Une commission d'enquête sur les abus sexuels doit-elle se limiter à l'Eglise catholique ou, comme la commission royale australienne, se pencher sur toutes les institutions ? C'est ce que défend François Devaux, le président de l'association La Parole libérée, fondée en décembre 2015 par des victimes du prêtre lyonnais Bernard Preynat. Il est aussi l'un des signataires de la pétition. Mais, à ses yeux, le champ d'action d'une commission d'enquête parlementaire sur la pédophilie devrait être plus large que la seule Eglise catholique.
" Pour nous, dit-il,
il faut une enquête globale pour pouvoir comparer ce qui s'est fait dans l'Eglise et dans d'autres institutions. Le système de protection nous semble très propre à l'Eglise. Cela permettrait aussi de mieux connaître l'étendue du phénomène. On n'en est aujourd'hui qu'aux prémices, aussi incroyable que ça puisse paraître au pays de Françoise Dolto. Mais au moins, cet appel contraint les parlementaires, et peut-être le gouvernement, à répondre et à prendre leurs responsabilités. "
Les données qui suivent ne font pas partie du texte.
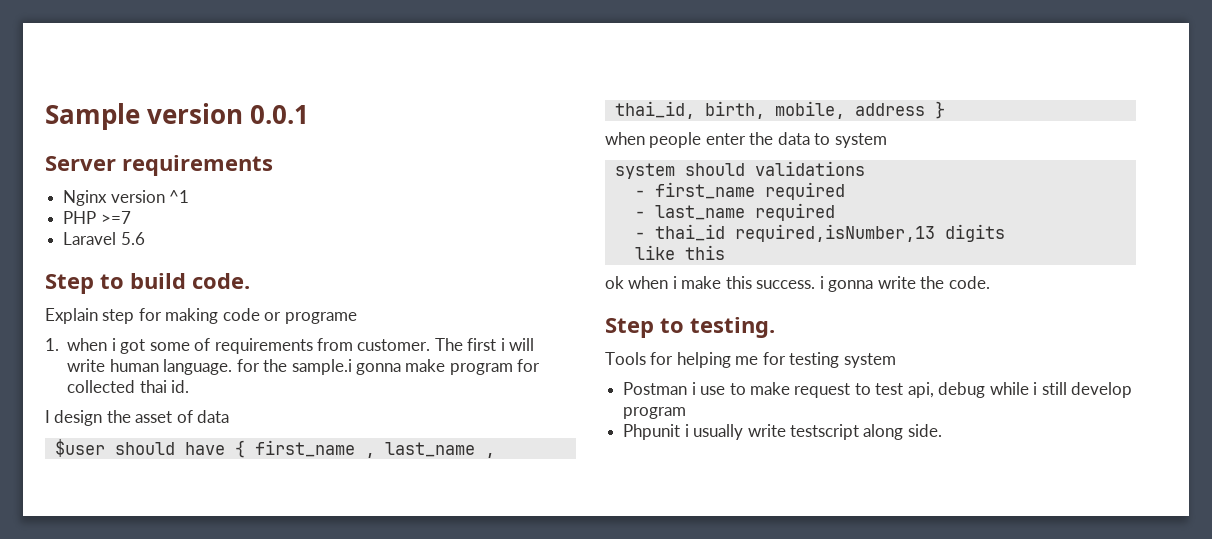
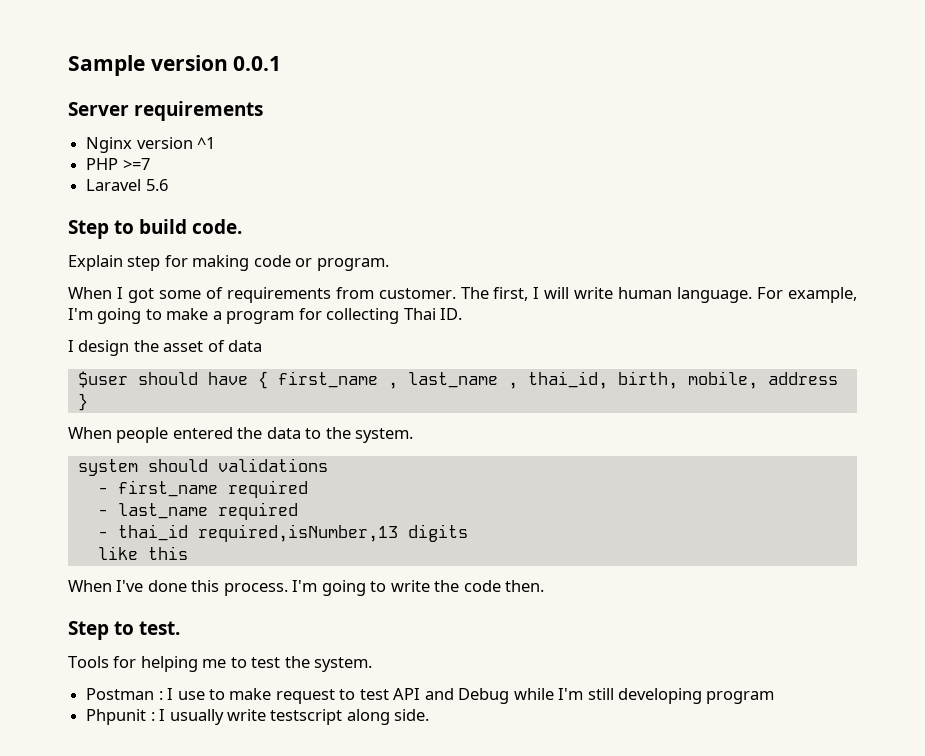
[284,312,357,324] [45,338,116,351] programe // 1. when i -> [316,258,389,271] [68,287,123,299] program. // When I
[467,338,505,351] first i -> [493,287,540,301] first, I
[236,359,541,375] [67,380,190,393] for the sample.i gonna make program for collected thai id. -> [757,287,857,303] [68,308,463,324] For example, I'm going to make a program for collecting Thai ID.
[605,132,746,148] when people enter -> [68,427,233,443] When people entered
[834,133,887,148] system -> [325,427,414,443] the system.
[605,276,990,292] [605,317,775,338] ok when i make this success. i gonna write the code. // Step to testing. -> [68,580,545,596] [68,621,181,640] When I've done this process. I'm going to write the code then. // Step to test.
[762,352,896,368] for testing system -> [230,656,373,672] to test the system.
[691,382,696,395] i -> [158,688,174,700] : I
[907,382,1133,398] api, debug while i still develop -> [393,688,702,704] API and Debug while I'm still developing
[684,424,689,437] i -> [150,709,166,721] : I

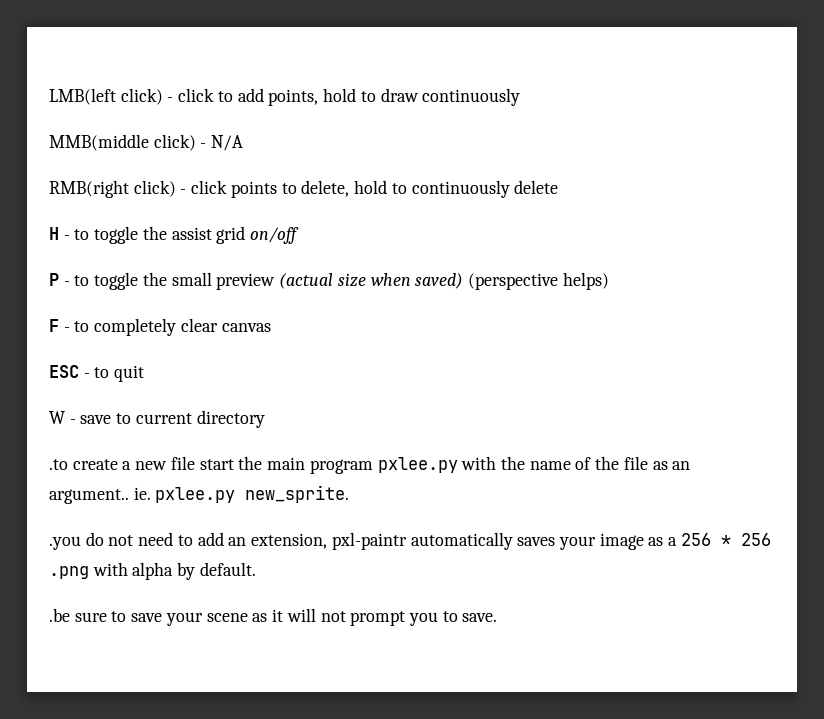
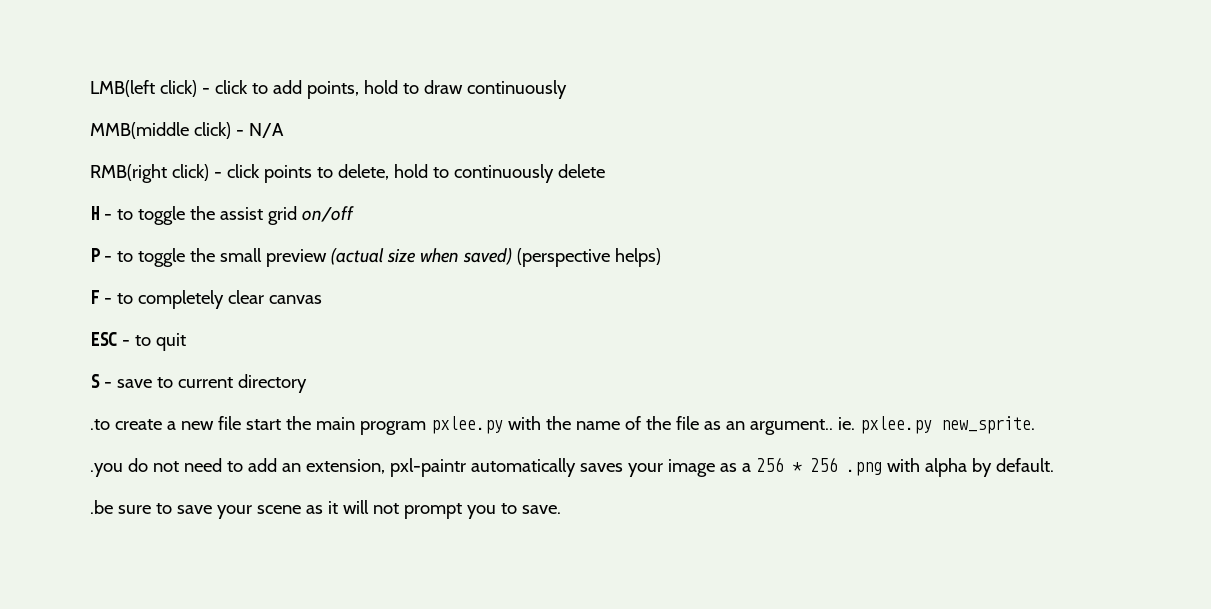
[49,411,65,424] W -> [90,374,100,388] S

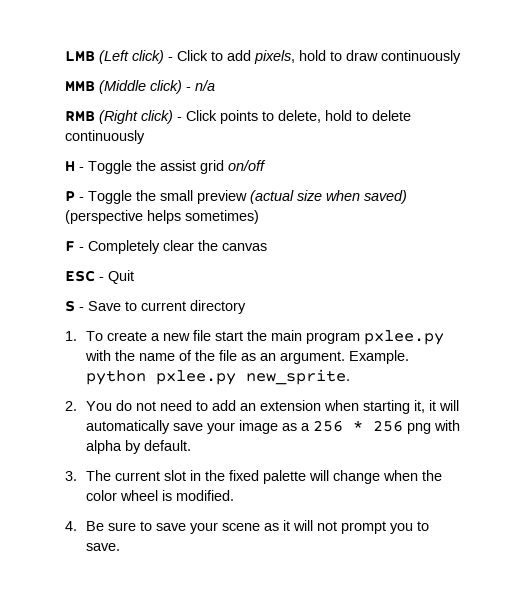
[90,80,359,99] LMB(left click) - click to add points, -> [65,50,295,64] LMB (Left click) - Click to add pixels,
[90,122,284,139] [90,164,260,183] MMB(middle click) - N/A // RMB(right click) - click -> [65,80,215,94] [65,110,217,124] MMB (Middle click) - n/a // RMB (Right click) - Click
[453,164,605,183] continuously delete -> [372,110,411,121] [65,130,145,144] delete continuously
[116,206,185,225] to toggle -> [88,160,132,174] Toggle
[116,248,185,267] to toggle -> [88,190,132,204] Toggle
[614,248,661,267] helps) -> [147,210,259,224] helps sometimes)
[116,290,264,309] to completely clear -> [88,240,218,254] Completely clear the
[134,333,186,351] to quit -> [108,270,134,284] Quit
[116,379,152,388] save -> [88,301,121,311] Save
[90,419,110,430] .to -> [65,331,104,341] 1. To
[749,417,855,435] argument.. ie. -> [280,350,410,364] [86,370,147,385] argument. Example. python
[90,463,123,477] .you -> [65,401,113,411] 2. You
[305,458,623,477] extension, pxl-paintr automatically saves -> [260,400,460,414] [86,420,204,434] extension when starting it, it will automatically save
[845,462,882,476] .png -> [407,423,432,434] png
[90,500,113,514] .be -> [65,470,443,484] [86,490,235,501] [65,521,105,531] 3. The current slot in the fixed palette will change when the color wheel is modified. // 4. Be

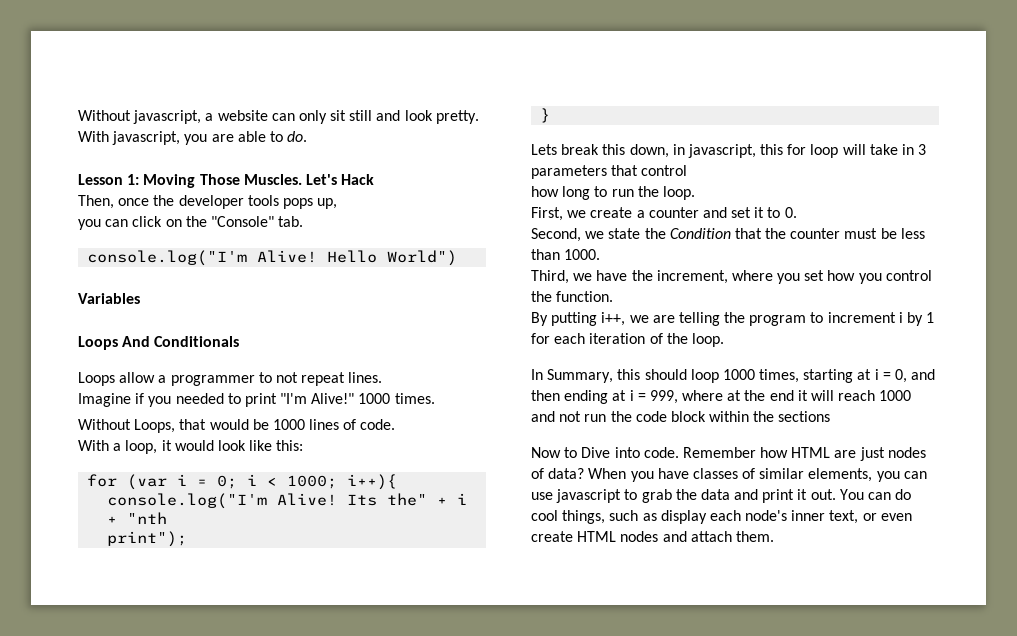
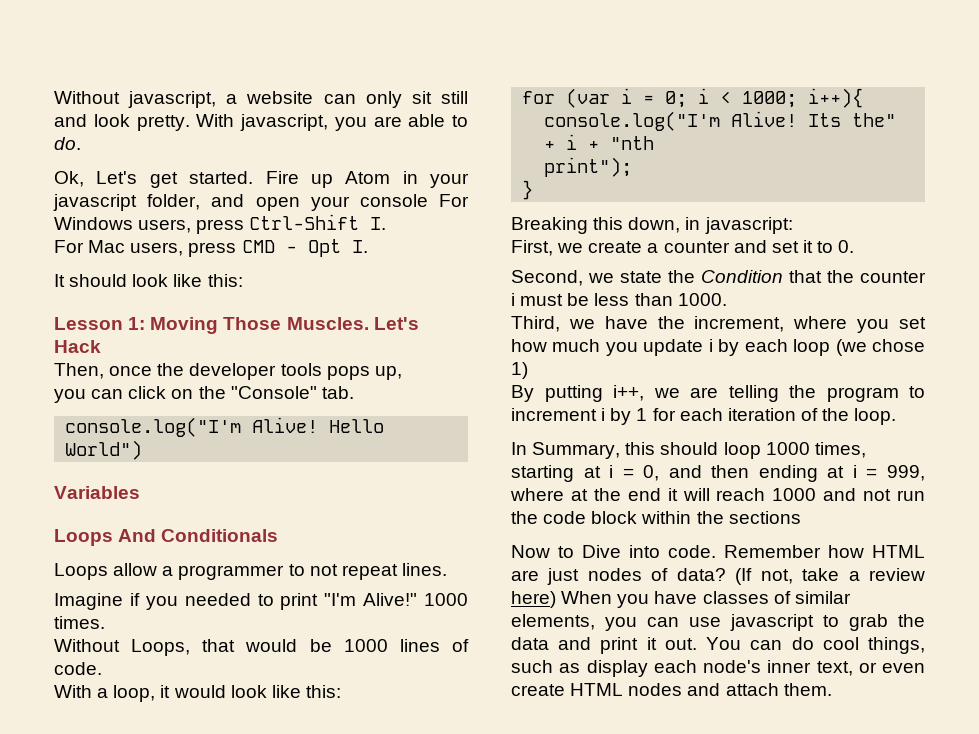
(308, 136) none -> [54,171,469,188] [53,194,469,211] [54,214,387,234] [54,239,368,257] [54,274,243,287] // Ok, Let's get started. Fire up Atom in your javascript folder, and open your console For Windows users, press Ctrl-Shift I. // For Mac users, press CMD - Opt I. // It should look like this:
[531,144,600,155] Lets break -> [511,217,588,234] Breaking
[687,144,927,158] [531,165,688,179] [531,186,695,200] javascript, this for loop will take in 3 parameters that control // how long to run the loop. -> [704,217,793,234] javascript:
(841, 233) none -> [511,293,515,306] i
[858,270,932,284] [531,291,614,302] you control the function. -> [552,339,926,356] [511,362,528,379] much you update i by each loop (we chose 1)
(585, 473) none -> [735,568,925,585] [511,591,556,608] (If not, take a review here)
Mais cette initiative ne fait pas l'unanimité dans la sphère catholique. Dans un éditorial du quotidien
La Croix, lundi matin, Isabelle de Gaulmyn se dit en désaccord avec l'idée d'une commission d'enquête parlementaire,
" nécessairement politique ", et appelle les évêques à prendre une initiative visant à permettre "
un travail d'enquête indépendant ".
La crise déclenchée par les violences sexuelles commises par des prêtres et des religieux dépasse largement la France. Elle touche directement la tête de l'Eglise catholique, le pape François étant accusé par un archevêque émérite, Carlo Maria Vigano, d'avoir lui-même fermé les yeux sur les agressions commises contre des séminaristes par l'ancien archevêque de Washington, Theodore McCarrick, finalement contraint de donner sa démission en juillet du collège des cardinaux.
Samedi, le pontife argentin a invité les fidèles du monde entier à prier chaque jour d'octobre le rosaire afin de
" protéger l'Eglise contre le diable " et de
" la rendre toujours plus consciente des coups, des erreurs et des abus commis aujourd'hui et dans le passé ", a indiqué le Vatican dans un communiqué. Sa référence au
" malin, le grand accusateur " qui
" cherche toujours à nous séparer " pourrait viser Mgr Vigano, ancien nonce à Washington, qui avait écrit une nouvelle lettre accusatrice contre le pape dans les jours précédents.